* _Dataset records_:
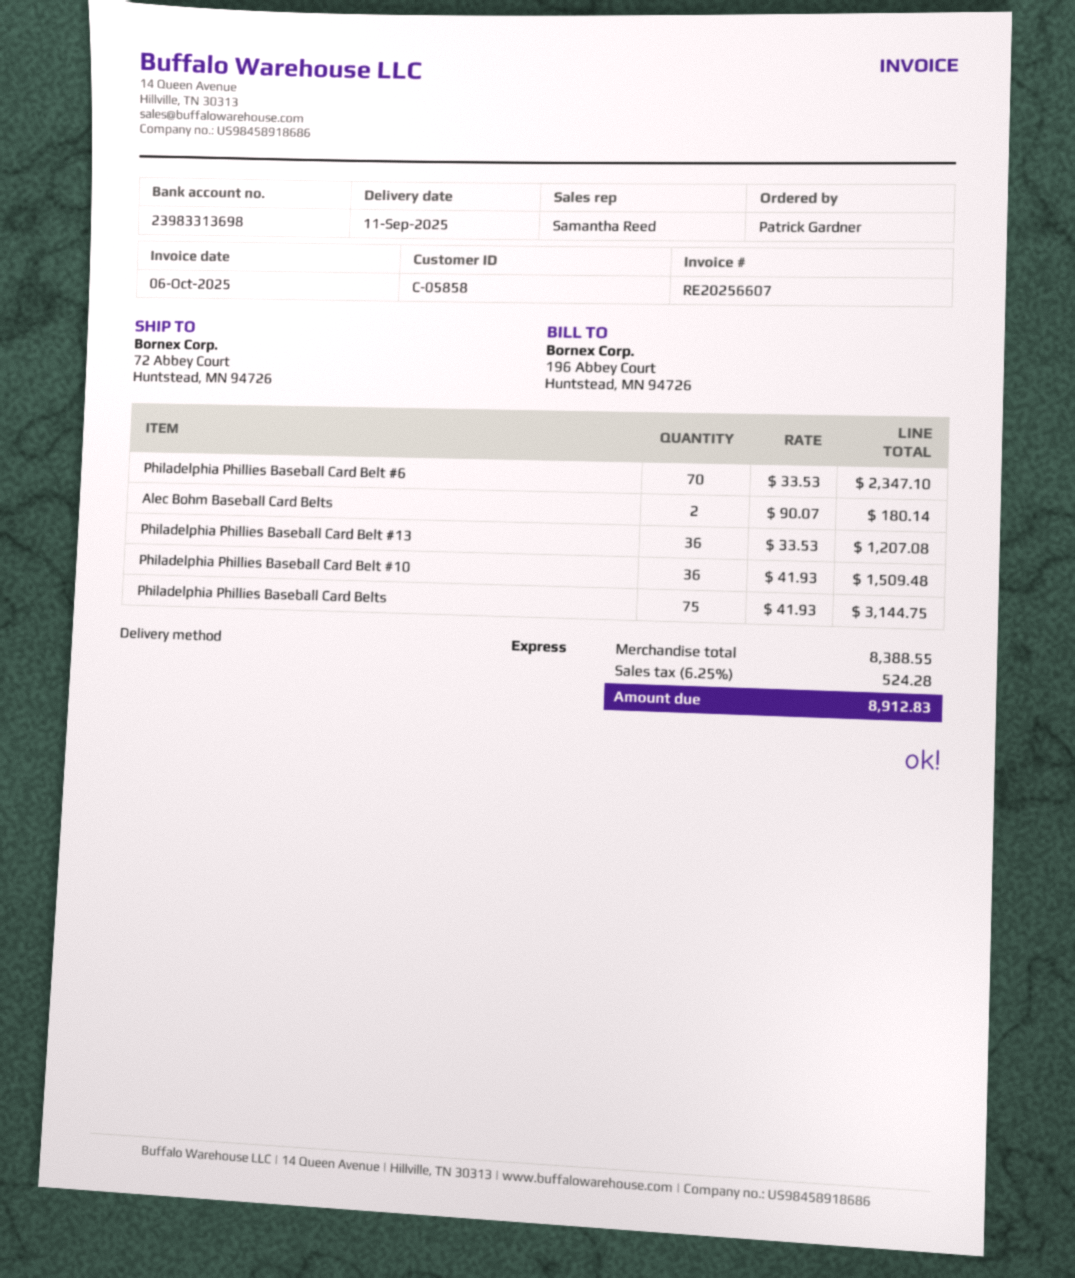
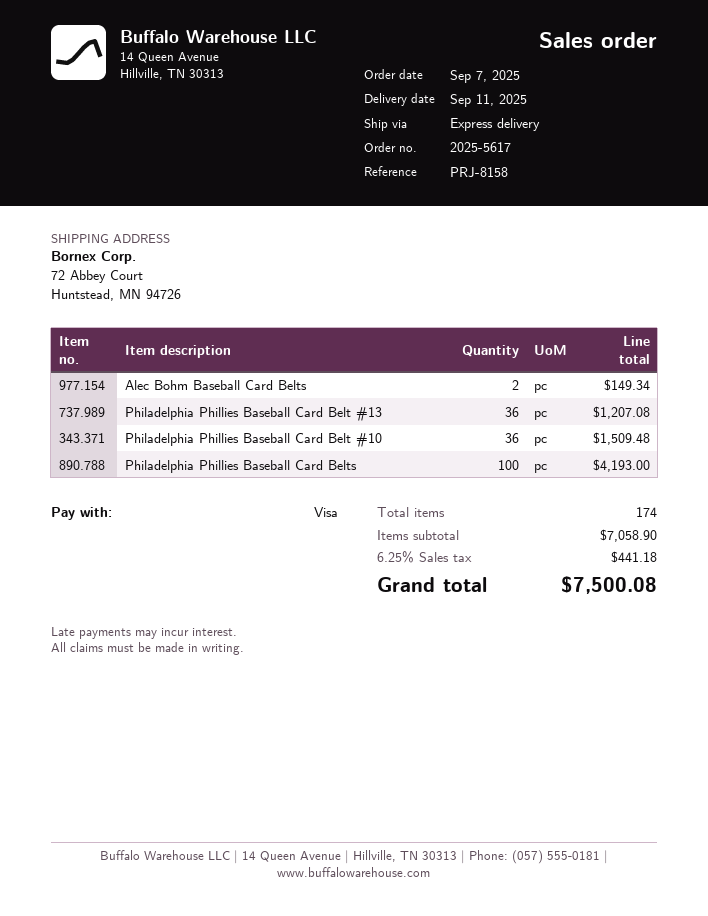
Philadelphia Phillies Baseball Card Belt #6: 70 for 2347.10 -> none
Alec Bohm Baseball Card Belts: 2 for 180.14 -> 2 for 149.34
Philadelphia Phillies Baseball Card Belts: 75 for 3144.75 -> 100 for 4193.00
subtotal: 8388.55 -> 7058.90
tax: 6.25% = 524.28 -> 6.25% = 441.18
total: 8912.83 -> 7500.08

* * *

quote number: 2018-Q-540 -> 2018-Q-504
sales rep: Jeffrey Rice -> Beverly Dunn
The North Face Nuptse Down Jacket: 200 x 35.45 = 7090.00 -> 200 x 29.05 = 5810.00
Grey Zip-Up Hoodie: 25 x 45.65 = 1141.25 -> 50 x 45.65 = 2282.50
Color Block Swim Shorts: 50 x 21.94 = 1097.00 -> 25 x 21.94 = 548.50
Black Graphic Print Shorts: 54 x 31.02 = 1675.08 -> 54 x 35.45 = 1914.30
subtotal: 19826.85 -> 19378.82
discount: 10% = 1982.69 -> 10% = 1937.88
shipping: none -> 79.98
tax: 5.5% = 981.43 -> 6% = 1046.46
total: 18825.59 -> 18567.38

* * *

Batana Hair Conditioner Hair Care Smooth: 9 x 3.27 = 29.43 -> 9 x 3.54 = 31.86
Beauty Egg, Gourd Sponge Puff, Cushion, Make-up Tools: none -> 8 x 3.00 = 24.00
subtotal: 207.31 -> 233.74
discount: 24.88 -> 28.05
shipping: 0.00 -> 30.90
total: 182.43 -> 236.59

* _Task prompt_: When the line with "Philadelphia Phillies Baseball Card Belt #6: 70" is reached in the data above, start copying there, and copy each line exactly until the line with "total: 8912.83 -> 7500.08" has been copied; copy nothing else.

* _Solution to the exercise_:
Philadelphia Phillies Baseball Card Belt #6: 70 for 2347.10 -> none
Alec Bohm Baseball Card Belts: 2 for 180.14 -> 2 for 149.34
Philadelphia Phillies Baseball Card Belts: 75 for 3144.75 -> 100 for 4193.00
subtotal: 8388.55 -> 7058.90
tax: 6.25% = 524.28 -> 6.25% = 441.18
total: 8912.83 -> 7500.08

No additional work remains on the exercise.